Is it Scala or IntelliJ which creates the unnecessary parens warning such as the following?

Screenshot 2020-12-02 at 15.30.44

When I remove the parens, the program no longer compiles.

Should I file a bug to the scala plugin of IntelliJ, or is this information coming from the scala compiler?

This is probably an Intellij inspection. I’m pretty sure the compiler doesn’t warn on unneccessary parentheses.


The warnings come from IntelliJ, not Scala. IntelliJ has its own Scala presentation compiler, so yes, file a bug for the Scala plugin.



It’s a bit subjective, but your style is a bit unorthodox, IMO. I would enclose the parameter list in parens, not just the type of it:

withSetCollector { (collect: Int => Unit) => 

This way, IntelliJ does no longer complain.


Would you put the param list in parens even if the type were not an arrow type or even if no type were specified? When I first started learning Scala, I always put the parameter list in parens, but stopped over time.

For such local uses (locally scoped variables), I usually omit the type altogether and in this case also omit the parenthesis.

Thus, I also have scalafmt’s RedundantParens rewrite rule enable and no longer think about this… :relieved:

I’m not sure about the connection to scalafmt as I’ve never used it, but if I omit the type declaration Int => Unit, I get additional errors.

missing parameter type
    val numVars:Int = withSetCollector{collect => for {

for the following code

    val numVars:Int = withSetCollector{collect => for {
      (_, lengthHash) <- hash
      (_, rectHash) <- lengthHash
      (rectified, _) <- rectHash
      literal <- rectified
    } collect(literal) }.size

and IntelliJ squiggle-highlights the argument of collect.
Screenshot 2020-12-03 at 12.42.23

That probably depends on how you defined withSetCollector. Is it parameterized?

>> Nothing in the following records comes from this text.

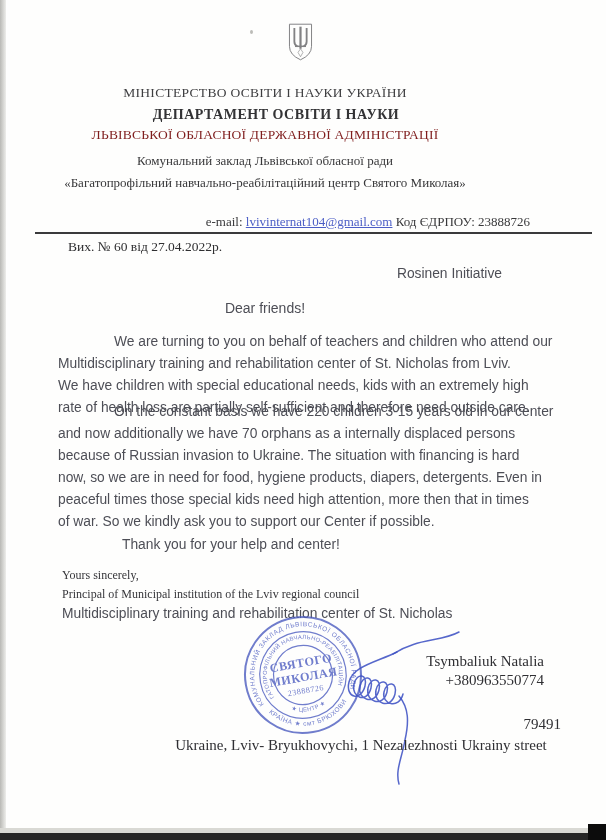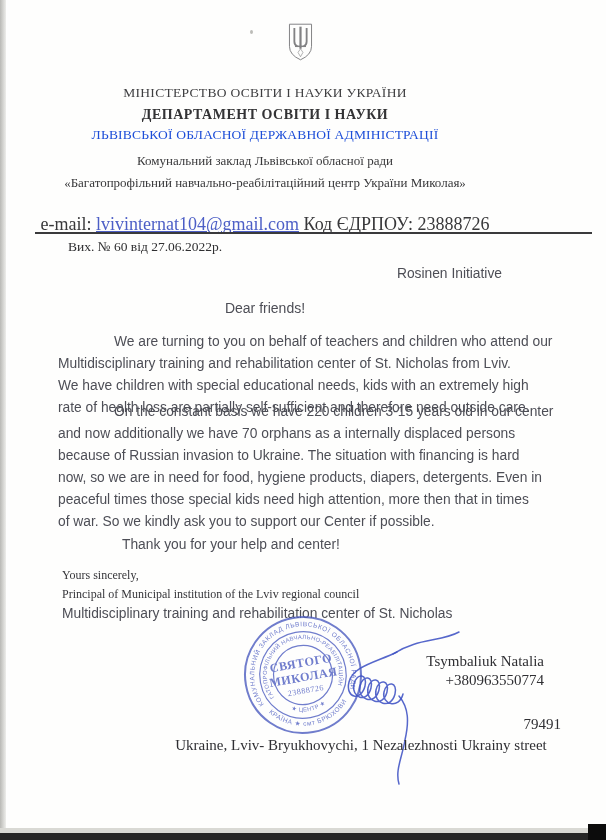"ДЕПАРТАМЕНТ ОСВІТИ І НАУКИ" .h2 { padding-left: none -> 11px }
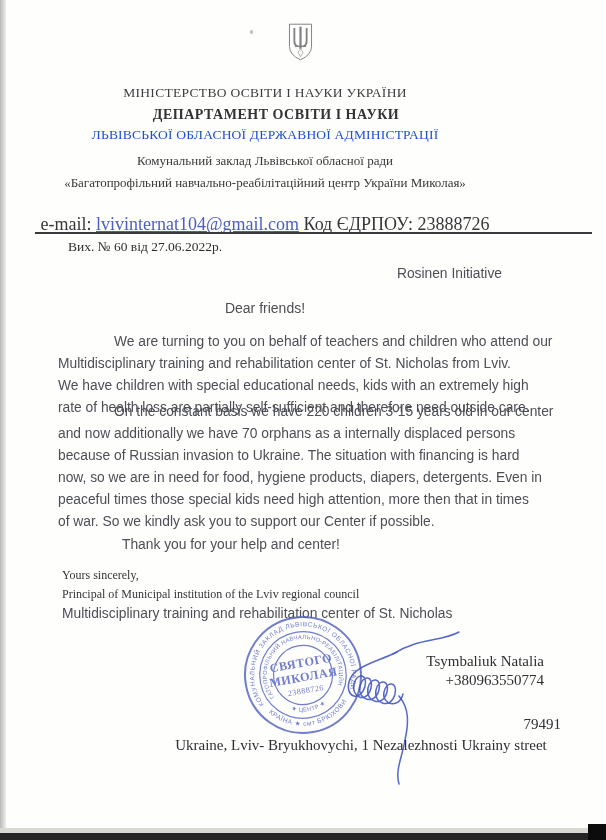"ЛЬВІВСЬКОЇ ОБЛАСНОЇ ДЕРЖАВНОЇ" .h3 { color: #1d4ed8 -> #7f1d1d }
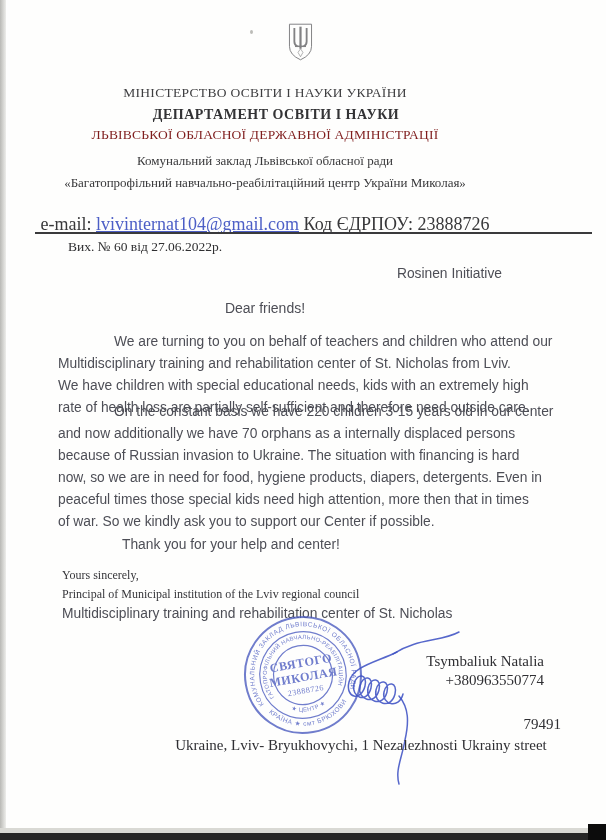"«Багатопрофільний" div.abs { text: України -> Святого }
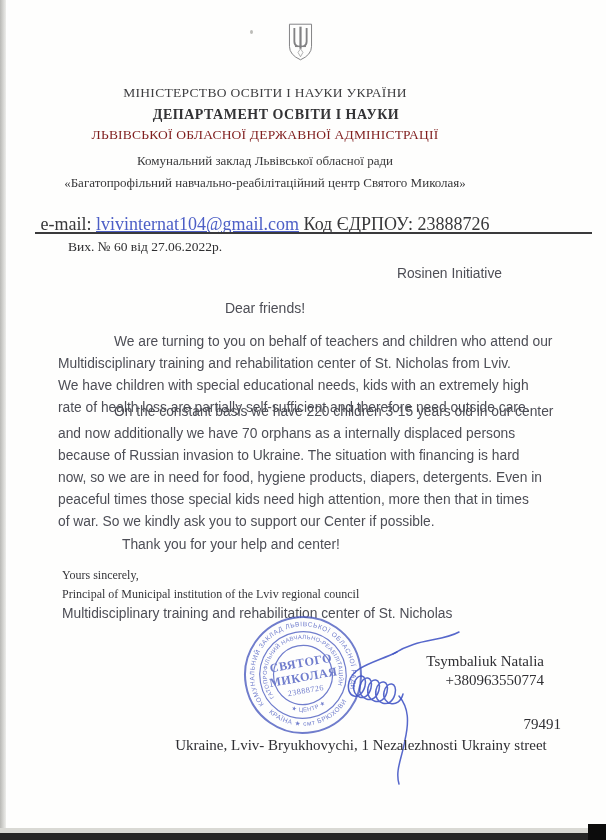"e-mail: lvivinternat104@gmail.com Код" .email-line { font-size: 18px -> 13px; text-align: none -> right }
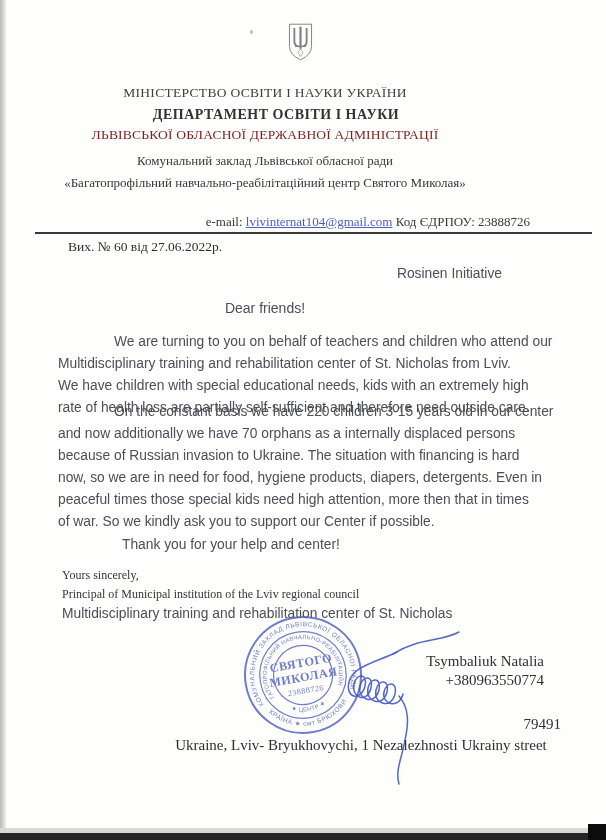"Вих. № 60 від 27.06.2022р." div.abs { text: 27.06.2022р -> 27.04.2022р }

Yes it is parameterized. It is defined like this.

  def withSetCollector[A](f: (A => Unit) => Unit): Set[A] = {
    var objects: Set[A] = Set()

    def collect(obj: A): Unit = {
      objects = objects+obj


In this case, you have to give the compiler a hint as to what the A parameter should be. I would write

withSetCollector[Int] { collect => 

And BTW, it seems you tried to implement a builder pattern here. The usual approach would be to use a mutable collection inside a builder function like this and then call .toSet when returning it. Otherwise you create lots of immutable Sets.


def withSetCollector[A](f: (A => Unit) => Unit): Set[A] = {
    val objects = collection.mutable.Set[A]() 


edit 2: Speaking of builders, you could also use

  def withSetCollector[A](f: (A => Unit) => Unit): Set[A] = {
    val b = Set.newBuilder[A]
1 Like

I see, that’s not very intuitive. but once I see it it is much easier.

Thanks, i’ve made you suggested change in my code. It is a good suggestion.

BTW, when I look at that code, I see another problem in the file which I don’t know how to convert from 2.12 to 2.13. The warning is View bounds are deprecated.

def withMaximizer[A <% Ordered[A]](init: A)(f: (A => Unit) => Unit): A = {
    withReducer(init, (a:A,b:A)=>if (a < b) b else a)(f)

  def withMinimizer[A <% Ordered[A]](init: A)(f: (A => Unit) => Unit): A = {
    withReducer(init, (a:A,b:A)=>if (a > b) b else a)(f)

Yes, view bounds where a mechanism to say: there should be some conversion from type A to some other type B (so A could be “viewed” as a B). That’s the same as stating there should be a mapping / function from A to B implicitly available…

IntelliJ provides a quick fix for this (I’m an the latest version IntelliJ 20.03 and Scala plugin).

It would rewrite this to:

def withMaximizer[A](init: A)(f: (A => Unit) => Unit)(implicit ev$1: A => Ordered[A]): A = {
    withReducer(init, (a:A,b:A)=>if (a < b) b else a)(f)

interesting. yes, IntelliJ does insert the variable name containing a $ sign. Can I rename ev$1 to ev? or does the $ have some special meaning?

There’s also builders for Scala collections:

def withSetCollector[A](f: (A => Unit) => Unit): Set[A] = {
val objects = Set.newBuilder[A]

f(objects += _)


@curoli Ha, if you look at my second edit here, the code is very similar to yours… :smiley:

(I guess edits are not really put through to emails?!)

You can name it however you want, IntelliJ probably only tries to generate an abstruse name that does not clash with existing ones.

No, unfortunately, edits to post are not sent via e-mail.